> Exercise instructions
Given the records below, the lines starting at the line with "column Measure | formula: [Size] * 3 -> none" and ending at the line with "21. Arty – Zara.mp3 | Unit: K -> M" should be output exactly, both end lines kept and pictures left out.

[Detected change data]
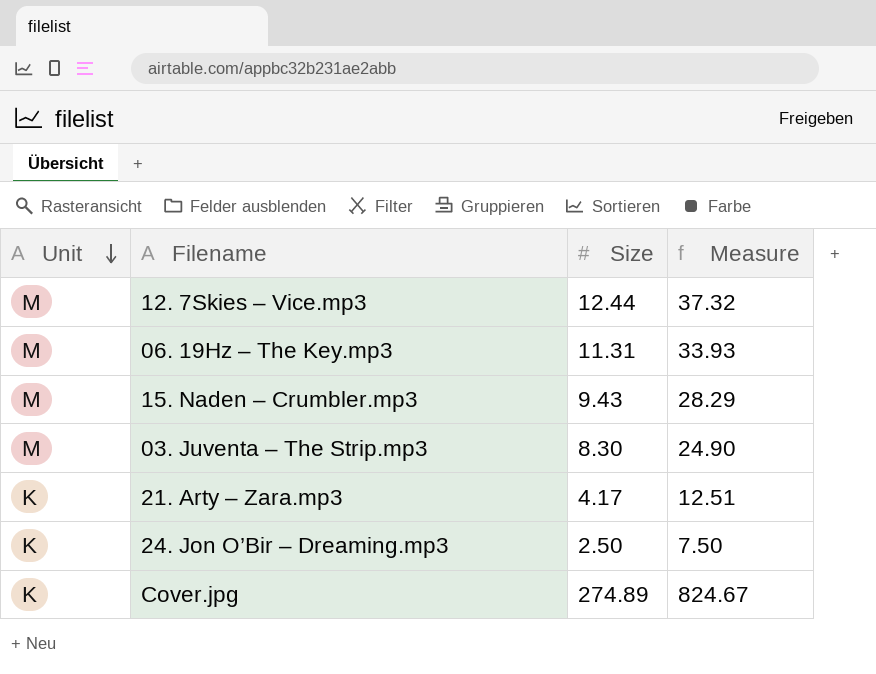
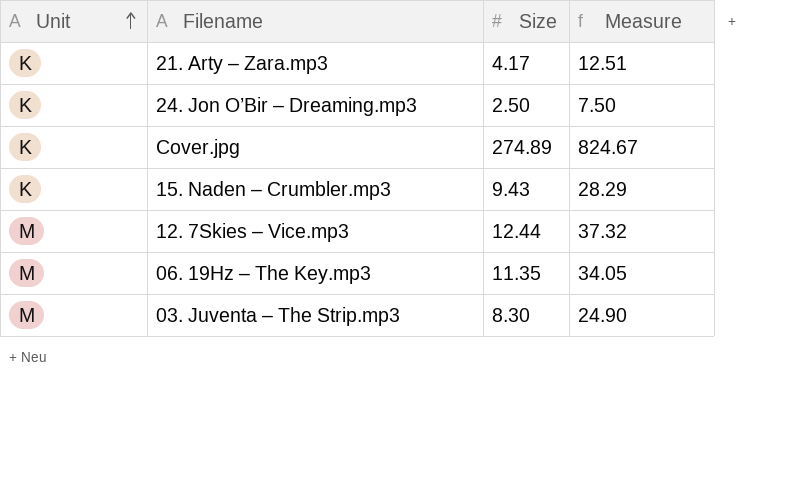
row order: Unit descending -> Unit ascending
15. Naden – Crumbler.mp3 | Unit: M -> K
06. 19Hz – The Key.mp3 | Size: 11.31 -> 11.35
06. 19Hz – The Key.mp3 | Measure: 33.93 -> 34.05

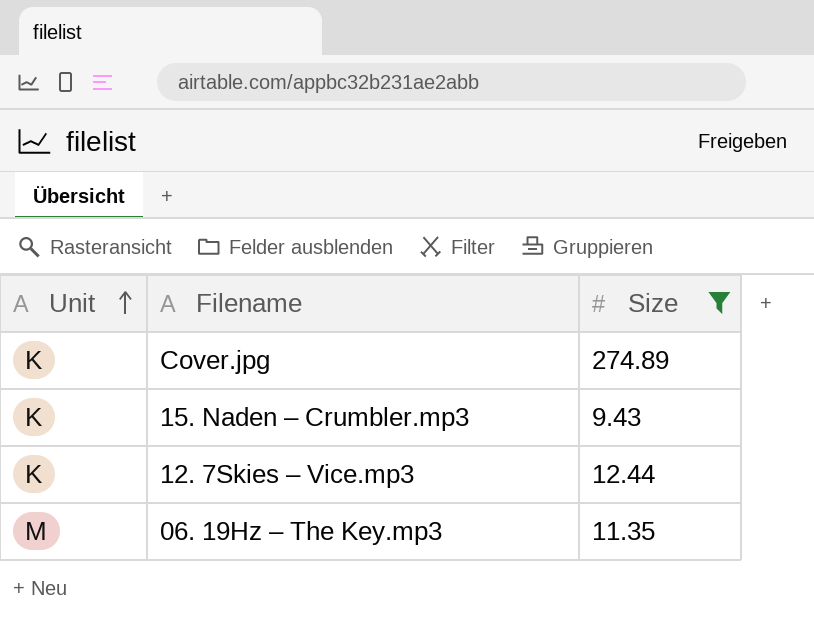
filter: none -> Size >= 9.43
column Measure | formula: [Size] * 3 -> none
12. 7Skies – Vice.mp3 | Unit: M -> K

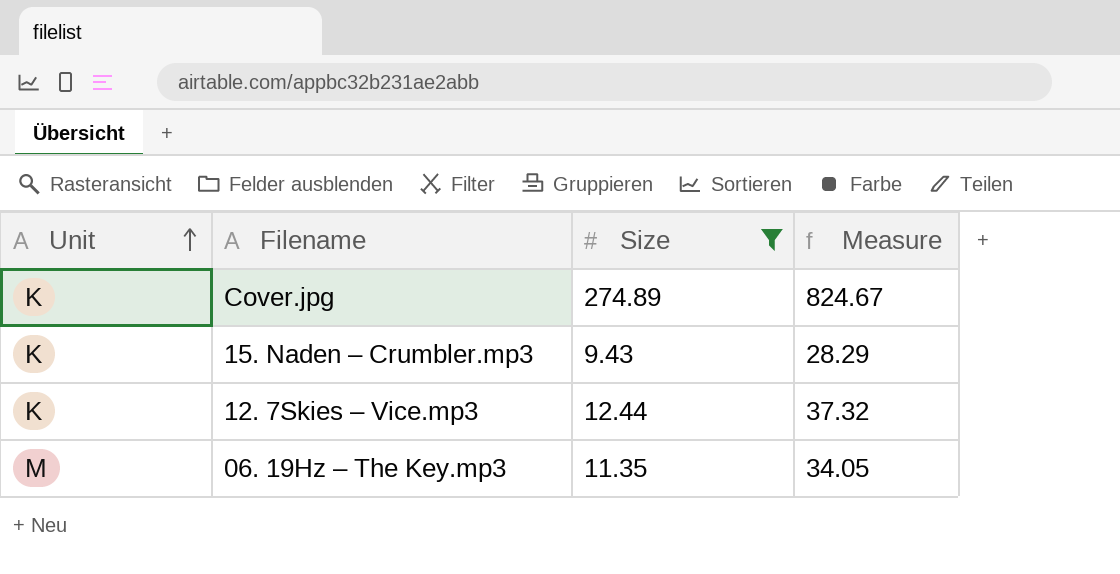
column Measure | formula: none -> [Size] * 3

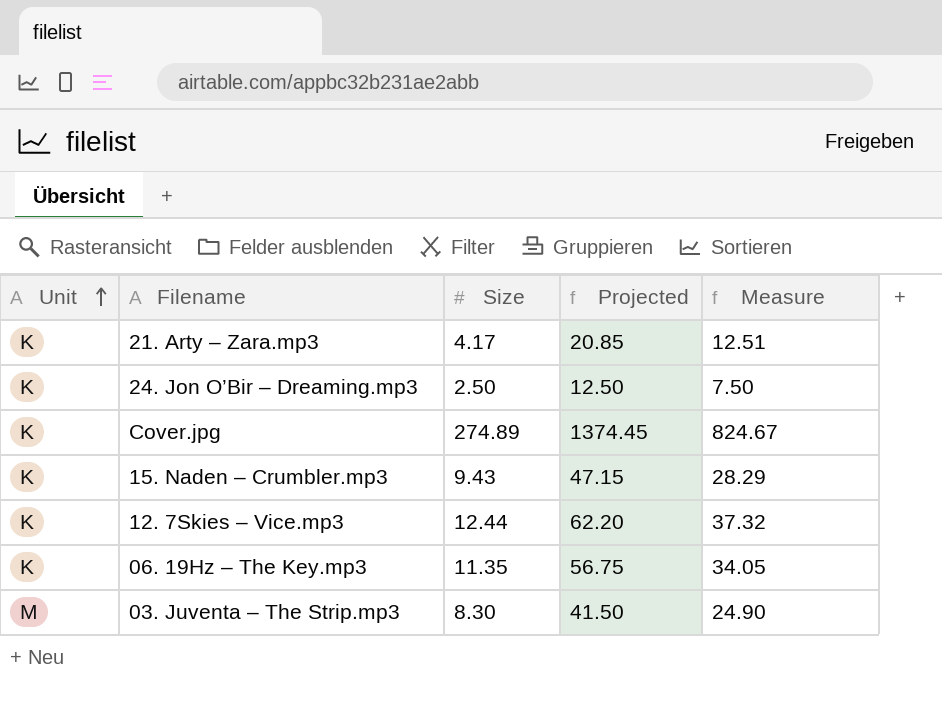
filter: Size >= 9.43 -> none
column Projected | formula: none -> [Size] * 5
06. 19Hz – The Key.mp3 | Unit: M -> K

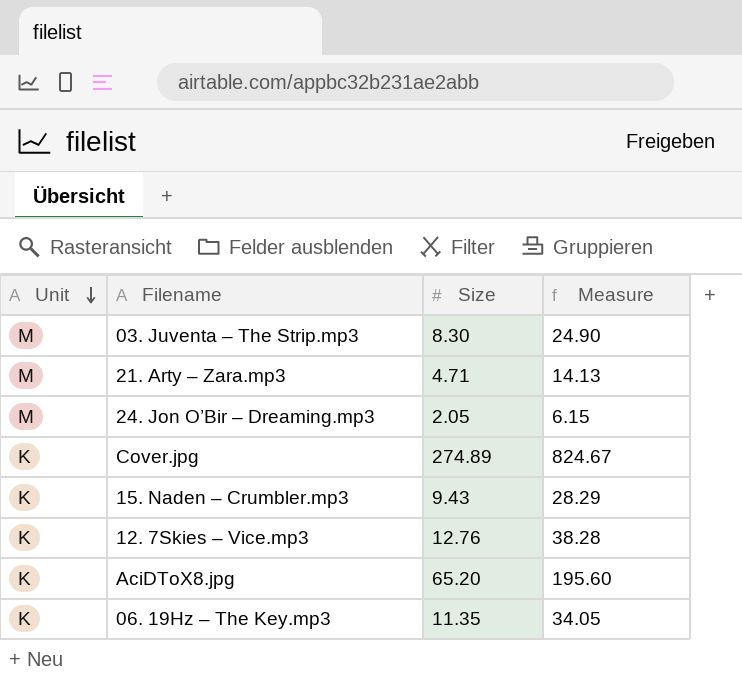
row order: Unit ascending -> Unit descending
column Projected | formula: [Size] * 5 -> none
21. Arty – Zara.mp3 | Unit: K -> M
21. Arty – Zara.mp3 | Size: 4.17 -> 4.71
21. Arty – Zara.mp3 | Measure: 12.51 -> 14.13
24. Jon O’Bir – Dreaming.mp3 | Unit: K -> M
24. Jon O’Bir – Dreaming.mp3 | Size: 2.50 -> 2.05
24. Jon O’Bir – Dreaming.mp3 | Measure: 7.50 -> 6.15
12. 7Skies – Vice.mp3 | Size: 12.44 -> 12.76
12. 7Skies – Vice.mp3 | Measure: 37.32 -> 38.28
row AciDToX8.jpg: none -> K | 65.20 | 195.60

> Answer space
column Measure | formula: [Size] * 3 -> none
12. 7Skies – Vice.mp3 | Unit: M -> K

column Measure | formula: none -> [Size] * 3

filter: Size >= 9.43 -> none
column Projected | formula: none -> [Size] * 5
06. 19Hz – The Key.mp3 | Unit: M -> K

row order: Unit ascending -> Unit descending
column Projected | formula: [Size] * 5 -> none
21. Arty – Zara.mp3 | Unit: K -> M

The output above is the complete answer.